== Material for the task ==

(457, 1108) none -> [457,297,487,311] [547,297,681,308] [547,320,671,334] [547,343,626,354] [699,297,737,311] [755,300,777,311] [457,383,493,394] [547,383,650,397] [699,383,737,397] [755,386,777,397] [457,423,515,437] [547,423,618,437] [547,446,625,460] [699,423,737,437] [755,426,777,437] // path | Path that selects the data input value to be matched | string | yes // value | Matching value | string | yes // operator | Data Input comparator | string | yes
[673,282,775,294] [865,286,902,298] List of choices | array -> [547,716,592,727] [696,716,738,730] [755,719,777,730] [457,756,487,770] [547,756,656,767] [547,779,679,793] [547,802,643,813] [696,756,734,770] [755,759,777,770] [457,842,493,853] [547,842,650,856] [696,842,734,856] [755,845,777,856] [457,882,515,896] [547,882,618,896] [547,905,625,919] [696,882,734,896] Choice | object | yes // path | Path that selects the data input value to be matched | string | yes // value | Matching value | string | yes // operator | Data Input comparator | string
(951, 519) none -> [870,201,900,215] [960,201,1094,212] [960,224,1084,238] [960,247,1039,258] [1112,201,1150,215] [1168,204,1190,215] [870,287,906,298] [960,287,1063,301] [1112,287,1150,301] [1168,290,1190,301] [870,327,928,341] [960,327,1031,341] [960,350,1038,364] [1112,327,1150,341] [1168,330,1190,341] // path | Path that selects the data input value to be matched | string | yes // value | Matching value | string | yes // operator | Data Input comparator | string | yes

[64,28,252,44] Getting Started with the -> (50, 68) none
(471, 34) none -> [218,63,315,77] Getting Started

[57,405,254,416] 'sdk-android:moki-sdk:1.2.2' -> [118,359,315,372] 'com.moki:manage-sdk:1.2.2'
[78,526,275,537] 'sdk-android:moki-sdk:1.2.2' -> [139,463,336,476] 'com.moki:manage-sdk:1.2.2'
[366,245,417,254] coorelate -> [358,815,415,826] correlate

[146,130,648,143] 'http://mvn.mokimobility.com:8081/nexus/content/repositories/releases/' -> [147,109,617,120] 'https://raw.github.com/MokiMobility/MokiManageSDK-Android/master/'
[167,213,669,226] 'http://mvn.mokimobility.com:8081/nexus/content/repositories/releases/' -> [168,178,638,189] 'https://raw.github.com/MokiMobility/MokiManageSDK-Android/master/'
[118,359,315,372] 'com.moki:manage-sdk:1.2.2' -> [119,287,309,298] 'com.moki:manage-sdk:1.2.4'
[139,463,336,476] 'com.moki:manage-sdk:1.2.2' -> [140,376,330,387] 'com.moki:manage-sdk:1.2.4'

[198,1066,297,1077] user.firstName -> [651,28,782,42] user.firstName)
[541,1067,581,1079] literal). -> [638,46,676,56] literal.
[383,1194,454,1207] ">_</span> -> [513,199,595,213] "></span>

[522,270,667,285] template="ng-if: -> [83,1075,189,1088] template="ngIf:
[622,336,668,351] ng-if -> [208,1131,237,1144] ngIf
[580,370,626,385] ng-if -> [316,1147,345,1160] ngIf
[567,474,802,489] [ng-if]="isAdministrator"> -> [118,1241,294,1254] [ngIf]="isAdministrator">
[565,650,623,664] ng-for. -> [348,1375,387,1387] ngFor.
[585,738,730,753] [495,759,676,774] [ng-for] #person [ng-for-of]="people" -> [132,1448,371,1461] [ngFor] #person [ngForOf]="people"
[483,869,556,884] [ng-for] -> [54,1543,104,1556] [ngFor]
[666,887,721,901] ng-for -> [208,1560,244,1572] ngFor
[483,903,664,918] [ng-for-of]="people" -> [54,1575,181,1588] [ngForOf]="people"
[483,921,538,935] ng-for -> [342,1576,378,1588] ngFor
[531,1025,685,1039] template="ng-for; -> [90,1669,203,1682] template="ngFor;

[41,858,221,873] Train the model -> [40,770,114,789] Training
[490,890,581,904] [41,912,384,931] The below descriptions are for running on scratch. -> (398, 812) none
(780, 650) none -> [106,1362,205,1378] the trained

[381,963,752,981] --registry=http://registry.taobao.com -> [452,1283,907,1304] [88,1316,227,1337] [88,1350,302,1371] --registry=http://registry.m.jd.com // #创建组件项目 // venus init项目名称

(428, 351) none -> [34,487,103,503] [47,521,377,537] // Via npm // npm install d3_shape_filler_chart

===

● About this exercise
For this exercise, write all the records out again exactly.

● Expected answer
(457, 1108) none -> [457,297,487,311] [547,297,681,308] [547,320,671,334] [547,343,626,354] [699,297,737,311] [755,300,777,311] [457,383,493,394] [547,383,650,397] [699,383,737,397] [755,386,777,397] [457,423,515,437] [547,423,618,437] [547,446,625,460] [699,423,737,437] [755,426,777,437] // path | Path that selects the data input value to be matched | string | yes // value | Matching value | string | yes // operator | Data Input comparator | string | yes
[673,282,775,294] [865,286,902,298] List of choices | array -> [547,716,592,727] [696,716,738,730] [755,719,777,730] [457,756,487,770] [547,756,656,767] [547,779,679,793] [547,802,643,813] [696,756,734,770] [755,759,777,770] [457,842,493,853] [547,842,650,856] [696,842,734,856] [755,845,777,856] [457,882,515,896] [547,882,618,896] [547,905,625,919] [696,882,734,896] Choice | object | yes // path | Path that selects the data input value to be matched | string | yes // value | Matching value | string | yes // operator | Data Input comparator | string
(951, 519) none -> [870,201,900,215] [960,201,1094,212] [960,224,1084,238] [960,247,1039,258] [1112,201,1150,215] [1168,204,1190,215] [870,287,906,298] [960,287,1063,301] [1112,287,1150,301] [1168,290,1190,301] [870,327,928,341] [960,327,1031,341] [960,350,1038,364] [1112,327,1150,341] [1168,330,1190,341] // path | Path that selects the data input value to be matched | string | yes // value | Matching value | string | yes // operator | Data Input comparator | string | yes

[64,28,252,44] Getting Started with the -> (50, 68) none
(471, 34) none -> [218,63,315,77] Getting Started

[57,405,254,416] 'sdk-android:moki-sdk:1.2.2' -> [118,359,315,372] 'com.moki:manage-sdk:1.2.2'
[78,526,275,537] 'sdk-android:moki-sdk:1.2.2' -> [139,463,336,476] 'com.moki:manage-sdk:1.2.2'
[366,245,417,254] coorelate -> [358,815,415,826] correlate

[146,130,648,143] 'http://mvn.mokimobility.com:8081/nexus/content/repositories/releases/' -> [147,109,617,120] 'https://raw.github.com/MokiMobility/MokiManageSDK-Android/master/'
[167,213,669,226] 'http://mvn.mokimobility.com:8081/nexus/content/repositories/releases/' -> [168,178,638,189] 'https://raw.github.com/MokiMobility/MokiManageSDK-Android/master/'
[118,359,315,372] 'com.moki:manage-sdk:1.2.2' -> [119,287,309,298] 'com.moki:manage-sdk:1.2.4'
[139,463,336,476] 'com.moki:manage-sdk:1.2.2' -> [140,376,330,387] 'com.moki:manage-sdk:1.2.4'

[198,1066,297,1077] user.firstName -> [651,28,782,42] user.firstName)
[541,1067,581,1079] literal). -> [638,46,676,56] literal.
[383,1194,454,1207] ">_</span> -> [513,199,595,213] "></span>

[522,270,667,285] template="ng-if: -> [83,1075,189,1088] template="ngIf:
[622,336,668,351] ng-if -> [208,1131,237,1144] ngIf
[580,370,626,385] ng-if -> [316,1147,345,1160] ngIf
[567,474,802,489] [ng-if]="isAdministrator"> -> [118,1241,294,1254] [ngIf]="isAdministrator">
[565,650,623,664] ng-for. -> [348,1375,387,1387] ngFor.
[585,738,730,753] [495,759,676,774] [ng-for] #person [ng-for-of]="people" -> [132,1448,371,1461] [ngFor] #person [ngForOf]="people"
[483,869,556,884] [ng-for] -> [54,1543,104,1556] [ngFor]
[666,887,721,901] ng-for -> [208,1560,244,1572] ngFor
[483,903,664,918] [ng-for-of]="people" -> [54,1575,181,1588] [ngForOf]="people"
[483,921,538,935] ng-for -> [342,1576,378,1588] ngFor
[531,1025,685,1039] template="ng-for; -> [90,1669,203,1682] template="ngFor;

[41,858,221,873] Train the model -> [40,770,114,789] Training
[490,890,581,904] [41,912,384,931] The below descriptions are for running on scratch. -> (398, 812) none
(780, 650) none -> [106,1362,205,1378] the trained

[381,963,752,981] --registry=http://registry.taobao.com -> [452,1283,907,1304] [88,1316,227,1337] [88,1350,302,1371] --registry=http://registry.m.jd.com // #创建组件项目 // venus init项目名称

(428, 351) none -> [34,487,103,503] [47,521,377,537] // Via npm // npm install d3_shape_filler_chart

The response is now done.